III – Un nouveau personnage : le
personnage négatif
A – Le personnage méchant
Dans Splendeurs et misère d’une courtisane, de Balzac, un
personnage méchant devient un des personnages principaux.
Il est pourtant ouvertement mauvais : il est manipulateur, ancien
bagnard, et il pousse l’héroïne à la prostitution. 
Pourtant, sans sa ruse, les protagonistes ne survivraient pas, et ce n’est
que parce qu’il est retardé dans son plan que le héros meure.
La mise en place de personnages de méchants comme héros permet de
nuancer les psychologies et de se rapprocher de la vie : personne n’est
tout blanc ou tout noir.
Le lecteur apprend à s’identifier à des personnages auxquels il n’a pas
l’habitude de croire.
B – Le personnage malade
Le Voyage au bout de la nuit de Céline propose une autre définition du
personnage : le personnage malade.
Le lecteur suit Bardamu, misanthrope et paranoïaque. Tout le récit est
conditionné par ces caractéristiques du personnage.

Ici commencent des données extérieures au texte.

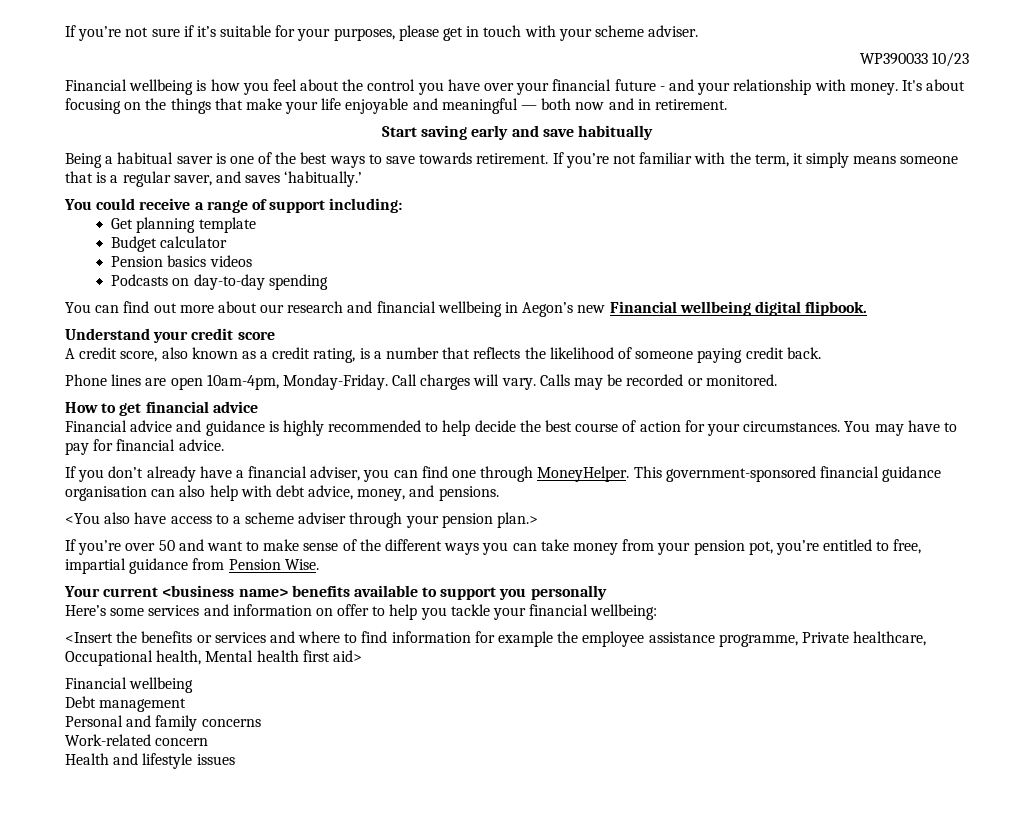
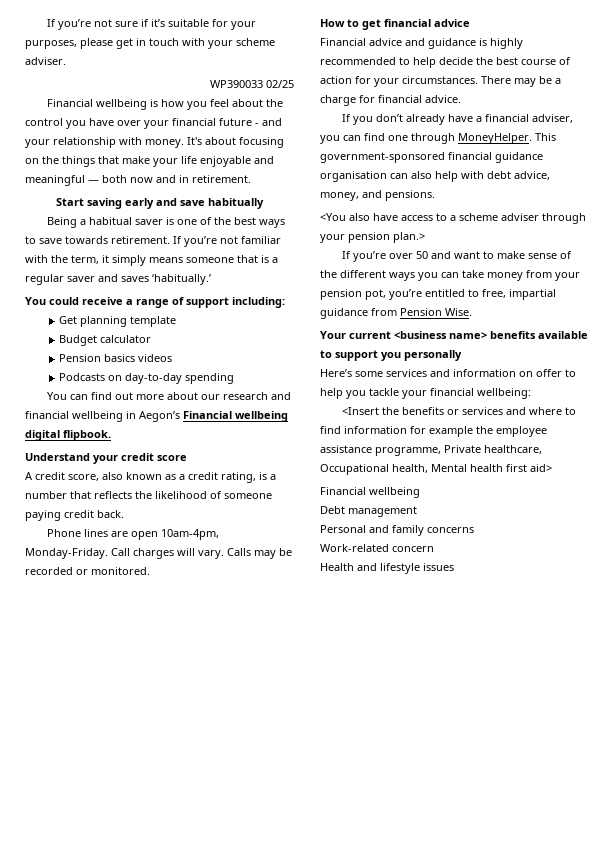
- WP390033 10/23
+ WP390033 02/25
- If you’re not familiar with the term, it simply means someone that is a regular saver, and saves ‘habitually.’
+ If you’re not familiar with the term, it simply means someone that is a regular saver and saves ‘habitually.’
- You can find out more about our research and financial wellbeing in Aegon’s new Financial wellbeing digital flipbook.
+ You can find out more about our research and financial wellbeing in Aegon’s Financial wellbeing digital flipbook.
- You may have to pay for financial advice.
+ There may be a charge for financial advice.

Cela apporte au roman une nouvelle perception des choses que le
lecteur croit d’abord objectif puisqu’il a l’habitude de suivre des
personnages sains.
Au fur et à mesure que Bardamu rencontre des gens, le lecteur perçoit ce
côté malade et malsain du personnage principal, et apprend à prendre
du recul par rapport à la fiction proposée.
C – Le personnage idiot
Le XXe siècle ne veut plus du personnage psychologique, et cherche à
réinventer la figure du héros.
Dans le Journal intime de Sally Mara, Raymond Queneau écrit le faux
journal intime d’une jeune Irlandaise très naïve, et complètement idiote.
Le lecteur est obligé de se fier à la subjectivité de Sally car il n’y a pas
d’autre narrateur que le personnage dans un journal intime.
Ici, le personnage devient plus que banal, il devient déficient. Cela pousse
le lecteur à se questionner sur la validité du personnage, et sur la raison
qui a poussé Queneau à utiliser un personnage idiot.

Cela permet de voir le monde à travers des yeux complètement différent,
et donc une autre sorte de dépaysement que le merveilleux.
Conclusion de la dissertation
Résumé et réponse à la problématique :
Le roman permet de développer beaucoup de personnages différents.
Ceux qui sont extraordinaires permettent de se confronter à un monde
nouveau, ou tout simplement de s’évader de son monde.
Certains personnages sont réalistes, et permettent d’étudier les
différences et les nuances de la condition humaine.
Les personnages négatifs reviennent à une des fonctions des
personnages extraordinaires : se confronter à autre chose que ce qu’on
connaît. Sauf que ce n’est pas le monde de référence qui change, mais la
vision du monde du personnage, qui est pervertie par la maladie ou sa
méchanceté.
Ouverture :
Certaines représentations de personnages ont été jugées indécentes et
condamnées par la justice, alors qu’ils ne sont que des êtres inventés.
On pense par exemple à Mme Bovary, qui a été vue comme un
personnage obscène qui encourage ses lecteurs (et surtout lectrices) à
l’adultère. Il ne faut donc pas oublier de faire la différence entre les
pensées et paroles du personnage, et celles de l’auteur.